== TASK DESCRIPTION ==
Check the records below line by line for the string "order". Give the number of lines that contain it and nothing else.

(Change detection outputs)
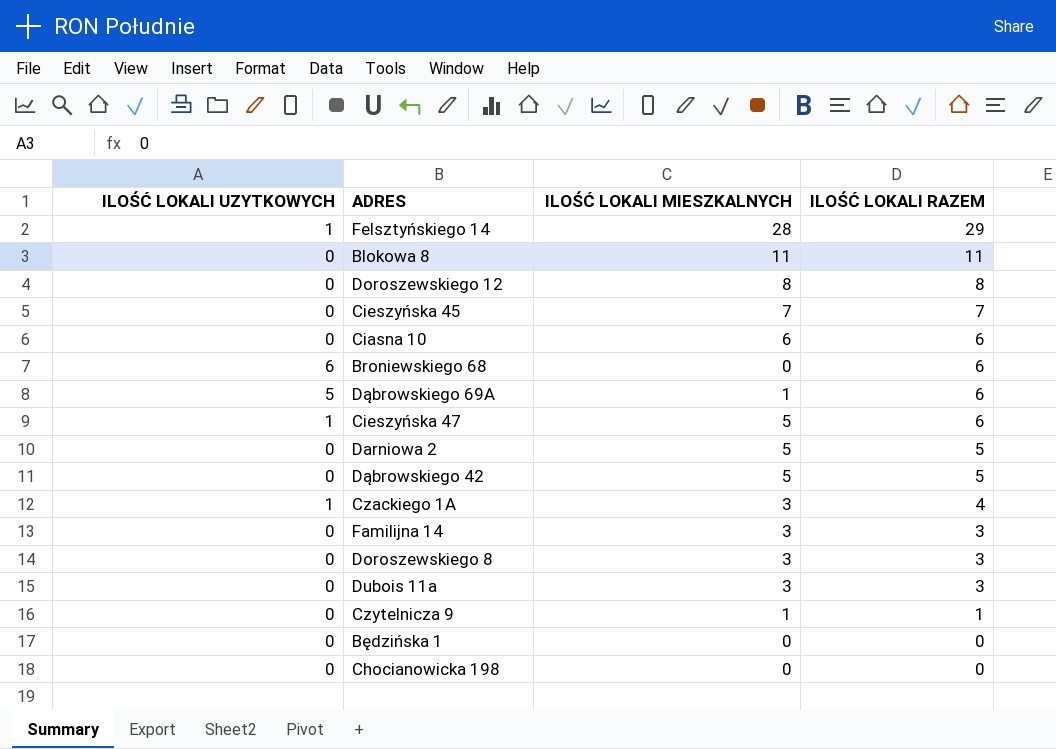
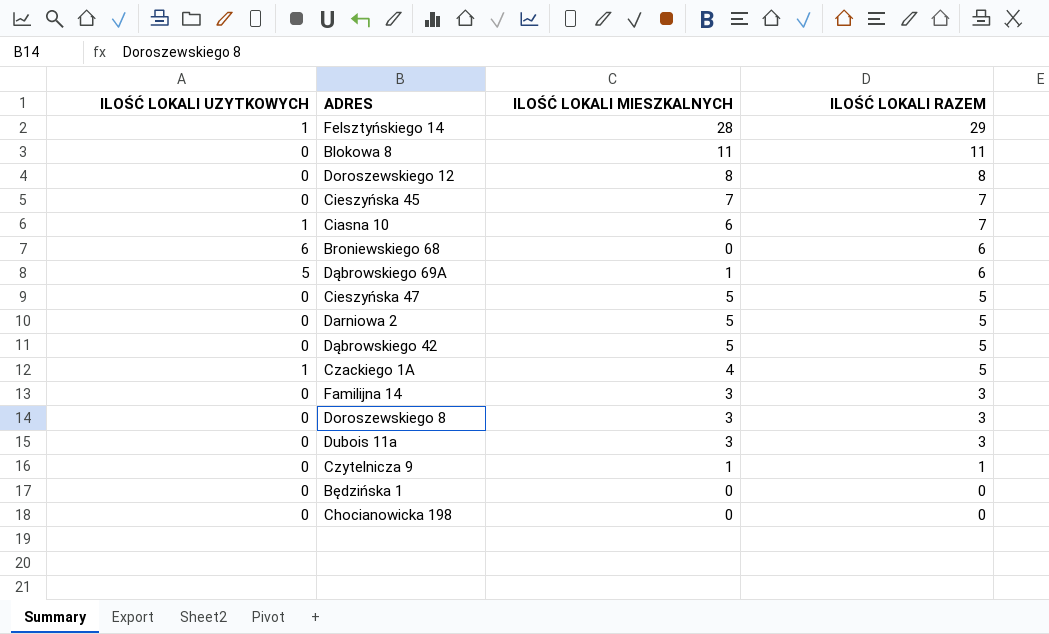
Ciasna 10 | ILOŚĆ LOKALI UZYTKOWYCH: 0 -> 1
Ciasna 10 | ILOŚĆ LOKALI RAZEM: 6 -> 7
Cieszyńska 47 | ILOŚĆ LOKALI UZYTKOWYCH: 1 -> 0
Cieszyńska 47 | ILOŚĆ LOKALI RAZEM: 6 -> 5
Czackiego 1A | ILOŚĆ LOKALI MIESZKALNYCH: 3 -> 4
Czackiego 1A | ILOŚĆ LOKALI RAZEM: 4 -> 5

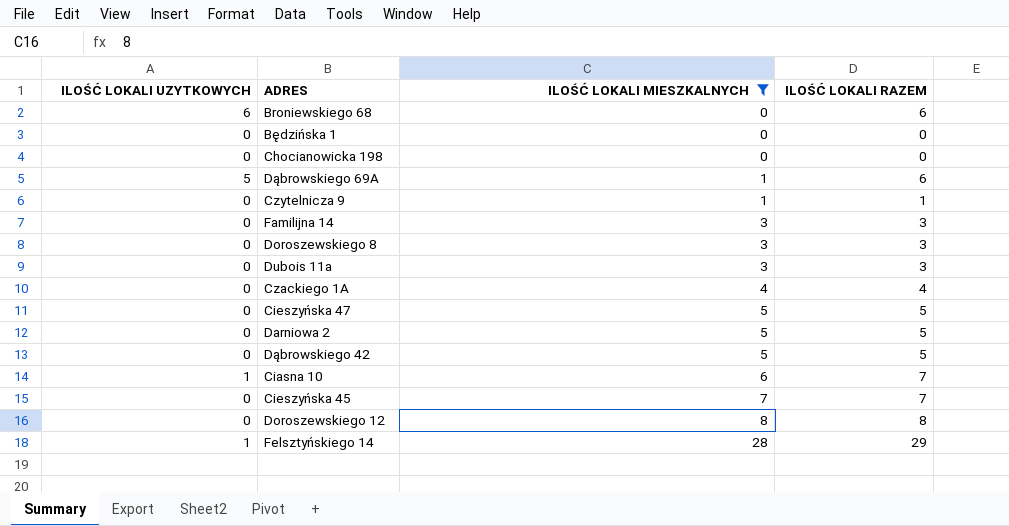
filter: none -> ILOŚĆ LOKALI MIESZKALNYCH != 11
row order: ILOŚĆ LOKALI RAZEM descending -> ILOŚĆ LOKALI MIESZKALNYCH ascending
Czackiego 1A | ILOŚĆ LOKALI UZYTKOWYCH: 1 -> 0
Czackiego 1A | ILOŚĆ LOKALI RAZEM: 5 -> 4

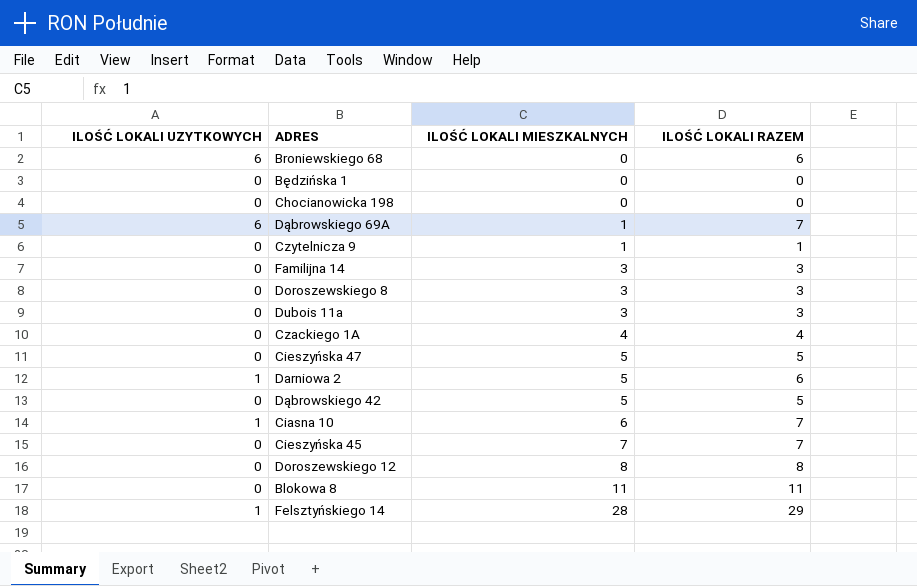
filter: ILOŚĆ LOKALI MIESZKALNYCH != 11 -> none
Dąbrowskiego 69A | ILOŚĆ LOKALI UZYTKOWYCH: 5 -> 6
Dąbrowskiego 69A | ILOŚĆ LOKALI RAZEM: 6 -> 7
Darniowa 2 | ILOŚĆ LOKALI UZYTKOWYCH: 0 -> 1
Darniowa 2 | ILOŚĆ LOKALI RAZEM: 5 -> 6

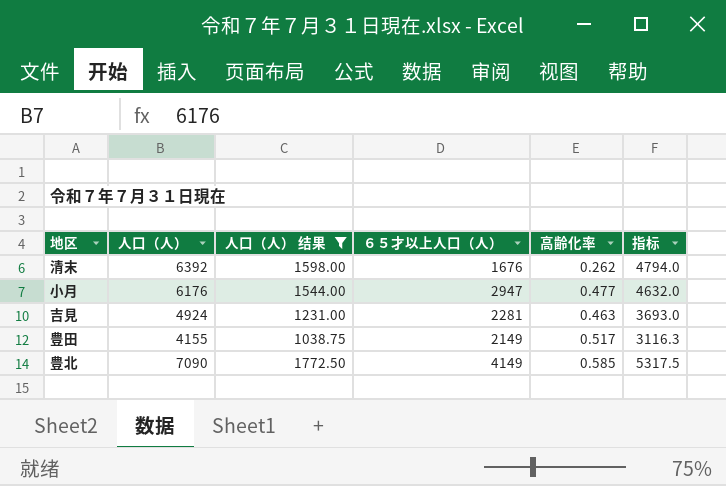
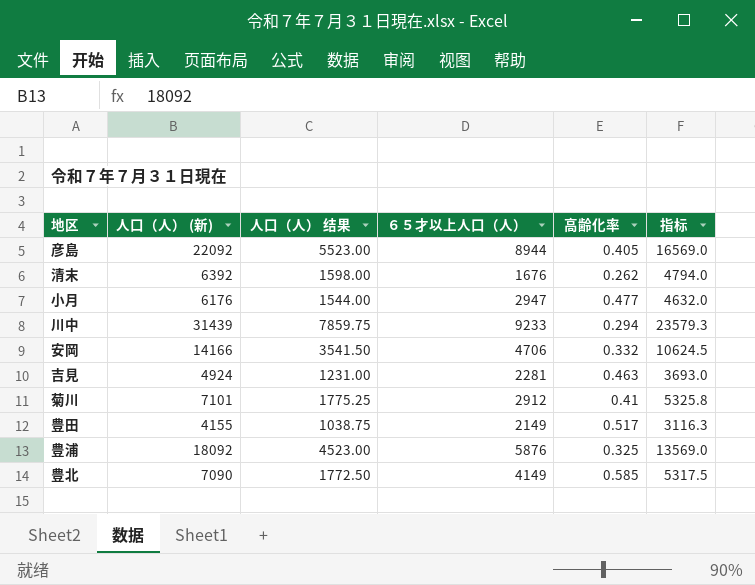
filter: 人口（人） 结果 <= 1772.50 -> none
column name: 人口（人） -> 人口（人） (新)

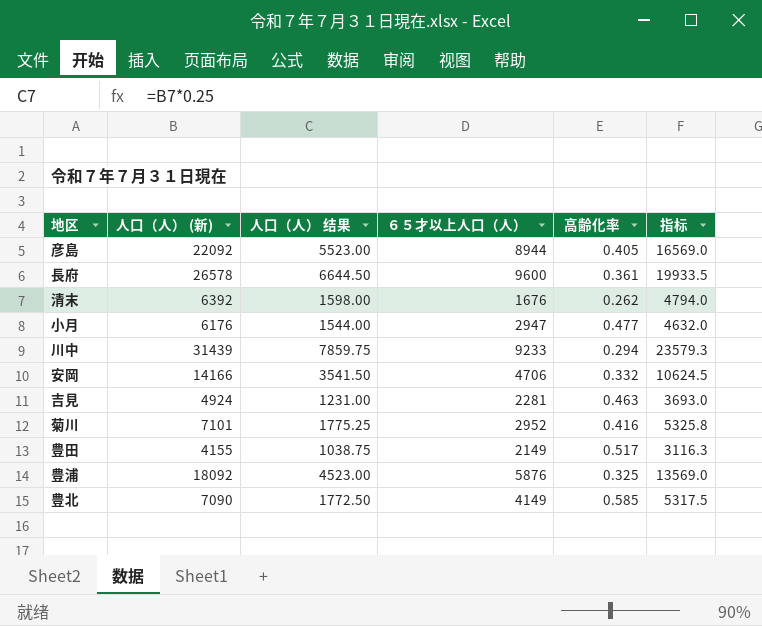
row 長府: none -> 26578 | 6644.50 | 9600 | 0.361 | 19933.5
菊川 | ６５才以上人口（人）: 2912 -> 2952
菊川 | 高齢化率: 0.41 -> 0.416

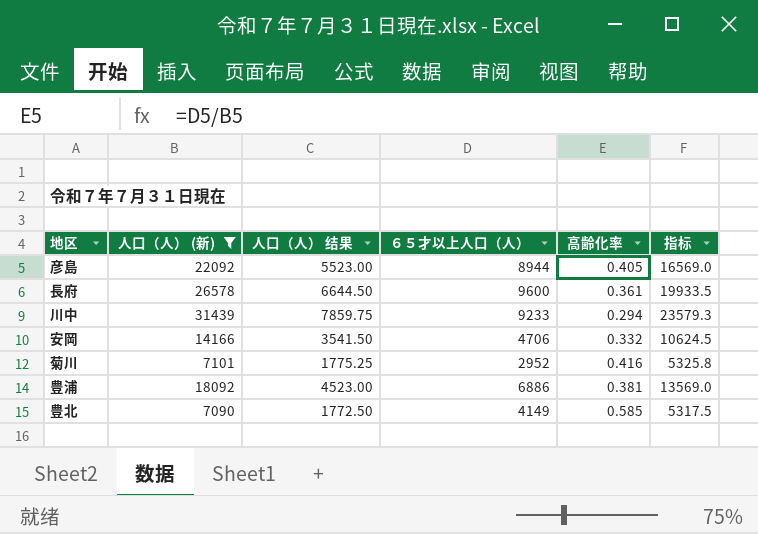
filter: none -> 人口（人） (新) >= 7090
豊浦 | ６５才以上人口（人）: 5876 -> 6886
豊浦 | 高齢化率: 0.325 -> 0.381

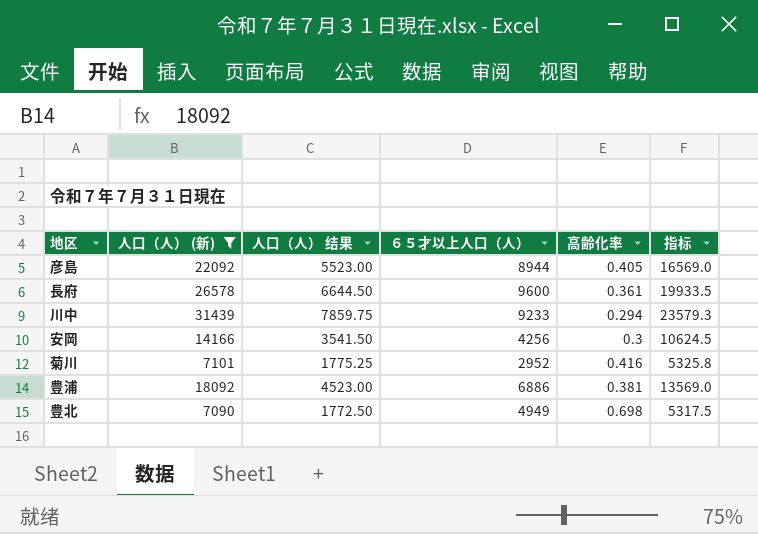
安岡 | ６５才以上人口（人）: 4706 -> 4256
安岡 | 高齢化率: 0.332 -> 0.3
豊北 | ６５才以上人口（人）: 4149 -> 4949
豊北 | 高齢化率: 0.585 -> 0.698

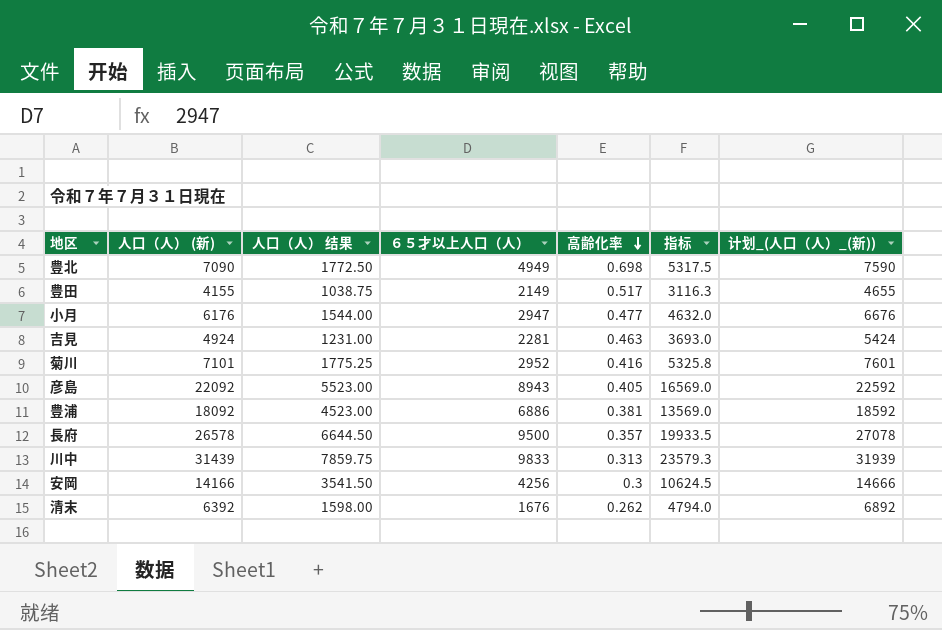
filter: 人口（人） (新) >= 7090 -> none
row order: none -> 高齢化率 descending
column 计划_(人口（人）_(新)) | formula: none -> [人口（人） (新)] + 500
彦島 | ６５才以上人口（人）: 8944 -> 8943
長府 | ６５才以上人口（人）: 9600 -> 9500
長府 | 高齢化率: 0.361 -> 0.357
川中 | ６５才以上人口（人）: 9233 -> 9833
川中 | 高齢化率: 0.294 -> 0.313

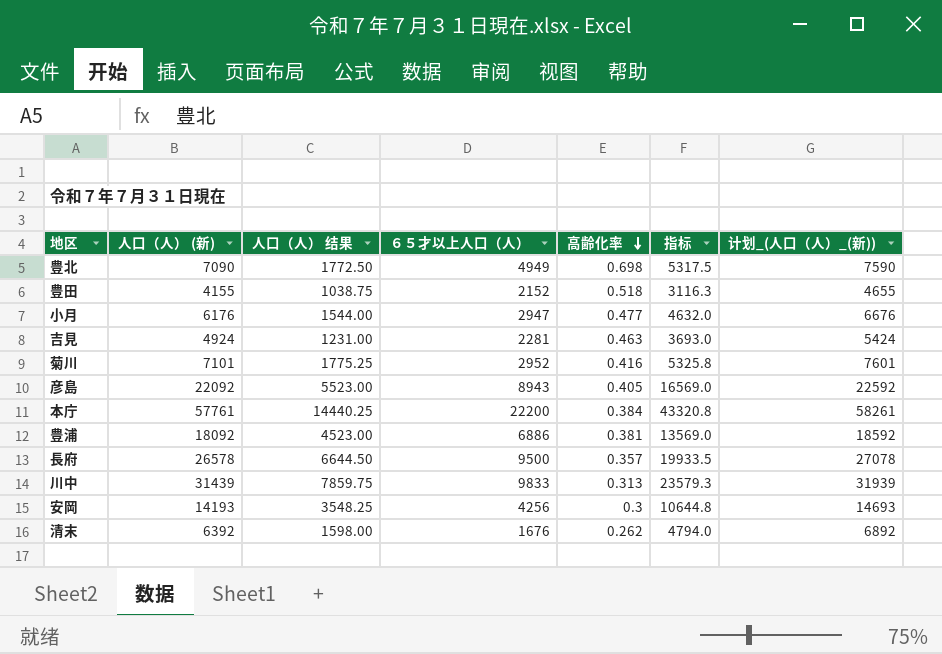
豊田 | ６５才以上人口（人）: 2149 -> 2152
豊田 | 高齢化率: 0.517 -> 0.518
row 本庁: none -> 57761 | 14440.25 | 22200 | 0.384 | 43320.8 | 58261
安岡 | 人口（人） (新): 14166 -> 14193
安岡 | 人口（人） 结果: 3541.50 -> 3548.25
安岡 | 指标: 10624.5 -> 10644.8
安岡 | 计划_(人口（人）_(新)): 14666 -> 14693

== ANSWER TO THE EXERCISE ==
2